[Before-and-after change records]
※

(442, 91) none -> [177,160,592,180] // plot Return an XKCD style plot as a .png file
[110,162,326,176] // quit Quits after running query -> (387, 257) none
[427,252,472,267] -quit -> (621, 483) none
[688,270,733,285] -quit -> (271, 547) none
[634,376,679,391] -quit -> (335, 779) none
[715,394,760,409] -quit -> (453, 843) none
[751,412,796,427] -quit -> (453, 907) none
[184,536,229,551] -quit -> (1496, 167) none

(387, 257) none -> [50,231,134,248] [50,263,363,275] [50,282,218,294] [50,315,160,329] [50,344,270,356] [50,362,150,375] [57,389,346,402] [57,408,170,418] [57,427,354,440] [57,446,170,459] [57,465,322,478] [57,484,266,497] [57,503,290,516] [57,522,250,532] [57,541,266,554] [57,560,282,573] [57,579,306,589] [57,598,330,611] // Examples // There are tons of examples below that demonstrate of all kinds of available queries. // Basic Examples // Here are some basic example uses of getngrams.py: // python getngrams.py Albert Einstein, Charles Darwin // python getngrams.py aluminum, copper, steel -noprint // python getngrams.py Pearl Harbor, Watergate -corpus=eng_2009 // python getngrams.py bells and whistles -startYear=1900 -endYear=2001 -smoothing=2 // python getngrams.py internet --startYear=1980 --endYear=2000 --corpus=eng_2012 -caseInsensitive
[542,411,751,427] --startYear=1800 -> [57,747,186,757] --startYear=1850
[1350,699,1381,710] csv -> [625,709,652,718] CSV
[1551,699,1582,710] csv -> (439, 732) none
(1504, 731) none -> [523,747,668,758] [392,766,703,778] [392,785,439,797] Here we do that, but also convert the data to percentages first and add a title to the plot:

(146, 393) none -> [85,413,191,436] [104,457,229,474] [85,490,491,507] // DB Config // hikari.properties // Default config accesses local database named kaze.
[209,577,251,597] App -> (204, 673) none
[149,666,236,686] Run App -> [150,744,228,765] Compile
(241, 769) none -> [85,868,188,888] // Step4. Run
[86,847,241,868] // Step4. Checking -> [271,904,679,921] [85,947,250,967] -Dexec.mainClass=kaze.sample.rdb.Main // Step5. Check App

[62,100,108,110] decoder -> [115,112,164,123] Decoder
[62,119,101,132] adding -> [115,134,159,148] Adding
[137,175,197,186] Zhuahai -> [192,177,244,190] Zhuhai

※

### EXERCISE OBJECTIVE
Set down again, word for word, the stretch of records from the line with "[427,252,472,267] -quit -> (621, 483) none" to the line with "[184,536,229,551] -quit -> (1496, 167) none", both of those lines included.

### ANSWER TO THE EXERCISE
[427,252,472,267] -quit -> (621, 483) none
[688,270,733,285] -quit -> (271, 547) none
[634,376,679,391] -quit -> (335, 779) none
[715,394,760,409] -quit -> (453, 843) none
[751,412,796,427] -quit -> (453, 907) none
[184,536,229,551] -quit -> (1496, 167) none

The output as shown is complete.